The Language of Childhood: The TFT Review of Justin Torres’ We the Animals
Justin Torres’ slim, beautiful first novel We the Animals is an incongruity. Not just because it manages to be a novel without a real plot; or that it’s a kind of “ghetto porn,” but without the ghetto and not particularly salacious; but that it succeeds at that rarest of things – experimental fiction that’s actually a great read. 
Made up of nineteen well-constructed vignettes, many no longer than just a few pages, the book explores the childhoods of three half-white, half-Puerto Rican brothers as they are alternately terrified and charmed by their parents, their neighbors, and their surroundings. If you add “until one of the boys [spoiler alert!] starts getting turned on by dudes,” that’s pretty much the whole plot.
But Torres isn’t necessarily a plot kind of writer. He’s more concerned with the characters’ odd, ringing language. Much of the book is written in the seldom-used first person plural point-of-view, which turns out, as it happens, to be the perfect way to capture the inner lives of three young brothers who are close in age, growing up together. “’Us hungry,’ we said to Ma when she finally came through the door. ‘Us burglars,’ we said to Paps the time he caught us on the roof … and later, when Paps had us on the ground and was laying into Manny, I whispered to Joel, ‘Us scared.’”

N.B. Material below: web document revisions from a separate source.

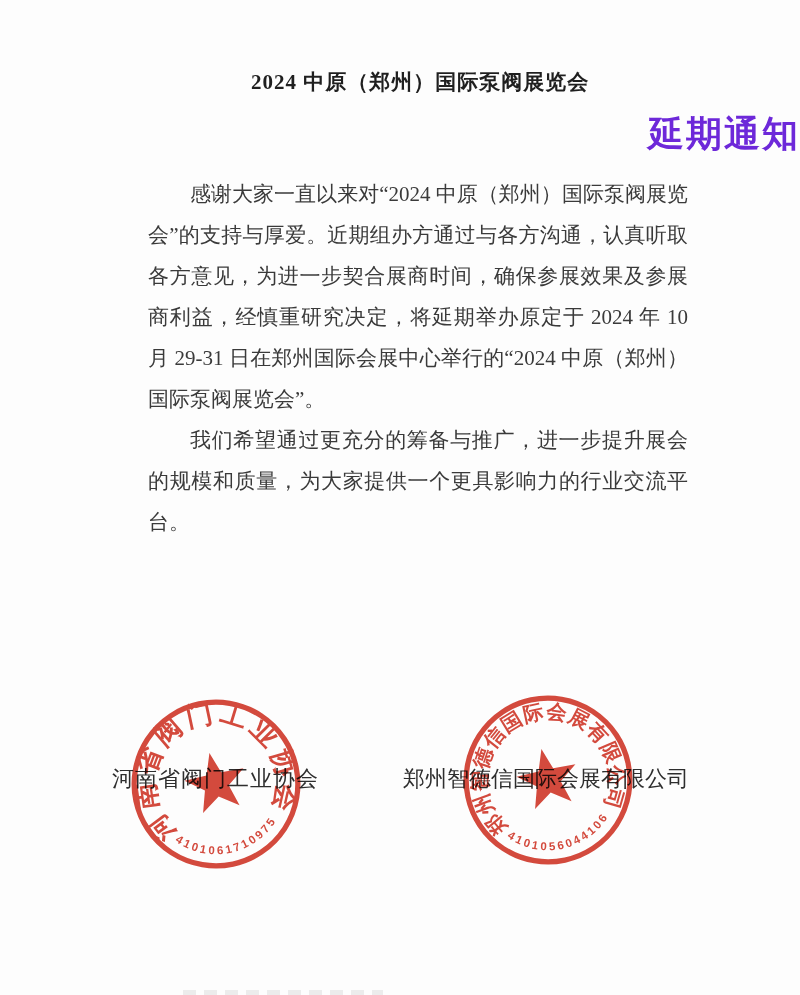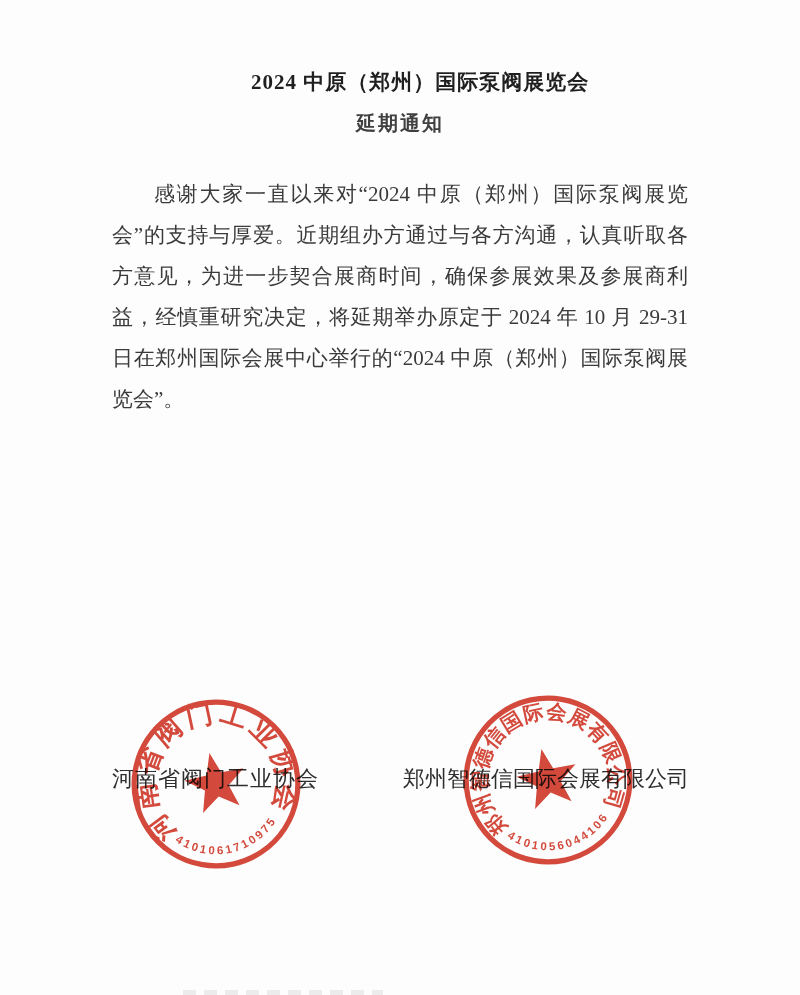"延期通知" .title-line2 { color: #404040 -> #6d28d9; font-size: 20px -> 36px; text-align: center -> right }
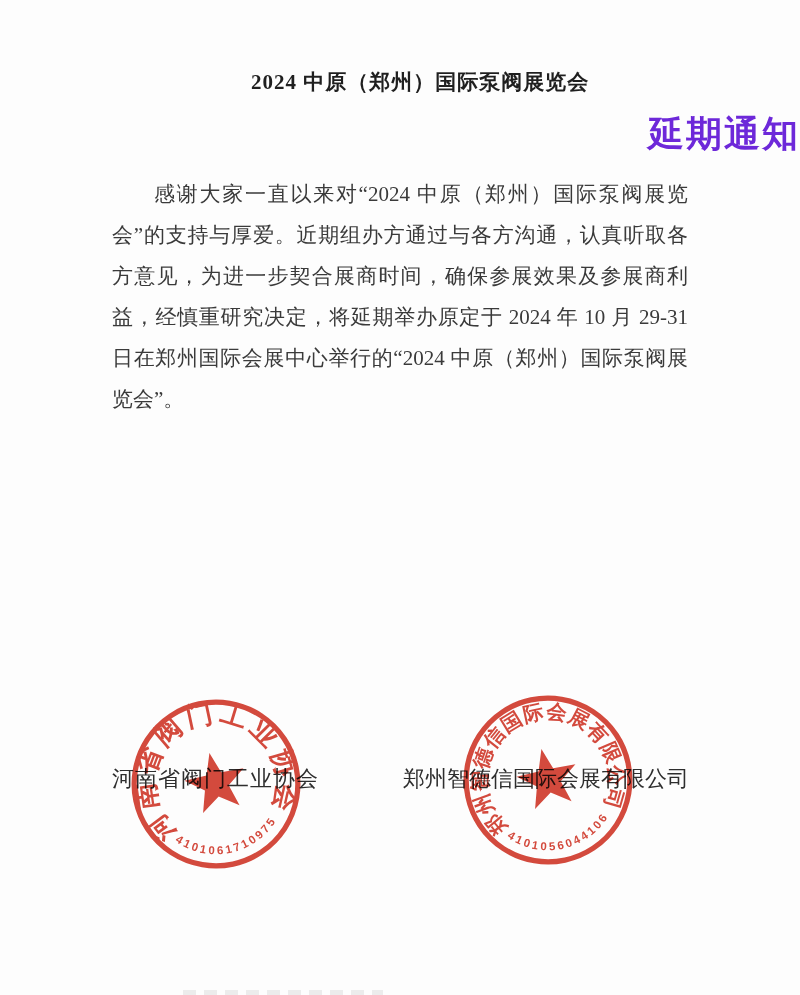"感谢大家一直以来对“2024" .body-block p.indent { margin-left: none -> 36px }
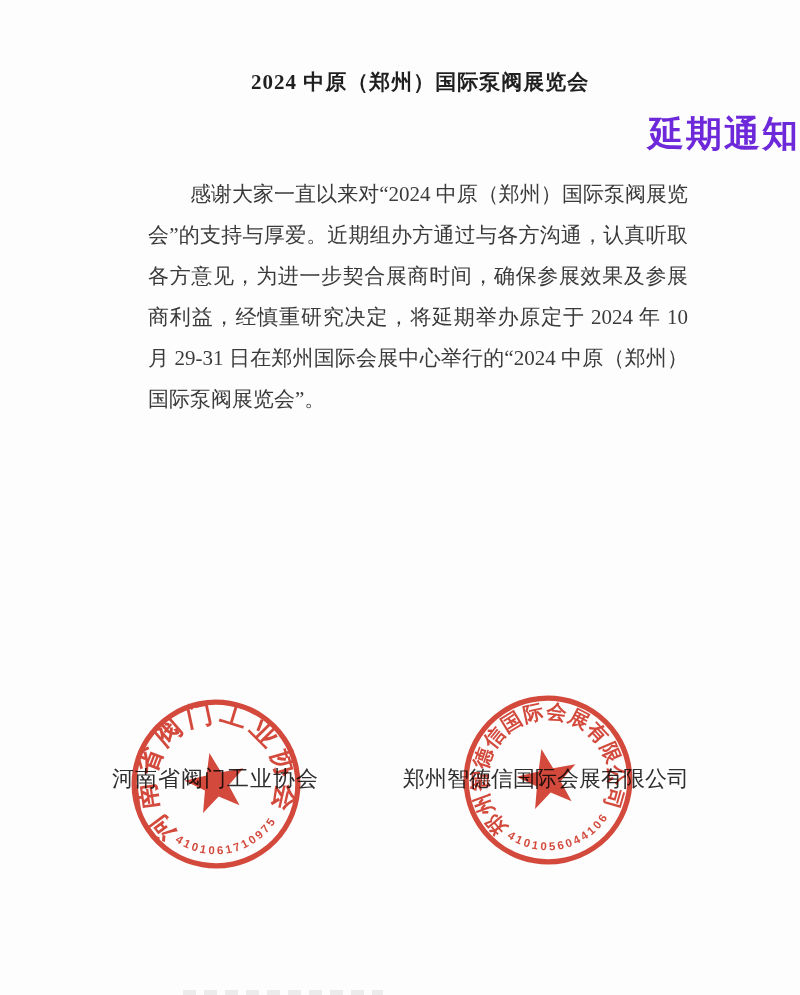"我们希望通过更充分的筹备与推广，进一步提升展会的规模和质量，为大家提供一个更具影" p.indent { html: none -> <p>我们希望通过更充分的筹备与推广，进一步提升展会的规模和质量，为大家提供一个更具影响力的行业交流平台。</p> }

It gradually turns out that the boys have good reason to be scared. The family dynamic here is obviously fraught with violence, though the violence mostly takes place off the page. It comes out, to great effect – again, in language – in what the boys say as they play. When they toss a ball around, they imitate their father with each smack the ball makes: “This is for raising your voice,” “And this is for embarrassing me in public,” “And this is for doing something,” “And this is for doing nothing.” Torres’ language perfectly ties danger–when the brothers fight, they fight “kennel-style”–to family; when their mother gets her toenails painted, one of the brothers proudly notes that she’s “toe proud. Toe crazy.’” There are no milquetoast characters; everyone is either hilarious or histrionic, passionately loving or creepy. (Some, like the boys’ parents, are all four at once.) In a memorable scene towards the middle of the book, the boys pretend to hide from their parents, but when they’re ignored, they dare to tickle and slap them, shouting “because you’re bad, bad, bad, bad, bad, why don’t you do right, why can’t you do right…” Although Torres wisely resists the urge to depict child abuse in explicit scenes–Sapphire may have ruined that tactic for everyone–he can’t help letting the reader in on the fact that there’s more going on with this particular family than meets the eye. A co-dependent mother and father with no boundaries, for one.
Speaking of Sapphire, while reading We the Animals, I found myself thinking for some reason about her novel Push, made recently into the movie Precious. After I saw Precious — and was moved to tears by the performances in it — I was stunned when friends of mine said they hated it, that it was a shame that this type of novel is the only kind that tends to get published about poor minorities. I mean, I see their point, but I ultimately feel that writers should be allowed to just tell a story, and not have the story be thought of as representative of the characters’ race, or economic status, or anything. But Push is an interesting book to compare with We the Animals. If you like books that portray parents as evil abusers, and children as noble, tragic victims, this might not be the one for you. It’s more nuanced than that. The boys are obviously loved, and they obviously adore their parents. They have great imaginations, like many children do. When the family is together, they’re often having real fun together–although sometimes the fun reads as slightly sexualized, which may make you wonder where the book is heading. The book is set upstate, though the parents are from Brooklyn, and you can infer, if you like, that real sacrifices have been made to bring the boys up away from the concrete jungle, away from bad influences. Sapphire and Justin Torres are two very different writers, of course – one is a poet who chose painful, immensely evocative language for her first novel – and the other is a first-time novelist whose style is more oblique but still very powerful. I had similar complaints about both books, too–in We the Animals, as in Push, the ending feels very rushed for some reason.
By the end of We the Animals, Torres has cleverly switched away from first person plural to the more standard first person singular, focusing on the book’s main narrator, the brother who might be gay. Then he switches perspectives yet again. The changes in perspective, from “we” to “I” to “the boy” let us know, however abruptly, that things can’t go on like they have before. The boys are growing up. They have distinct personalities. One of them likes to have sex with bus drivers. In the final page of the book, the fate of the narrator is revealed in such spare language that it seems almost brusque. But again, that’s the power of We the Animals – it made me care for the characters so much that I wanted a lengthier, happier resolution.
The press materials that accompany the book suggest that We the Animals is at least semi-autobiographical. For Torres’ sake, I hope that some of the book’s underlying terror was exaggerated. But I’m glad that he was moved to turn the experience of childhood–scary, fun and completely unpredictable for most of us–into all of this beautiful language.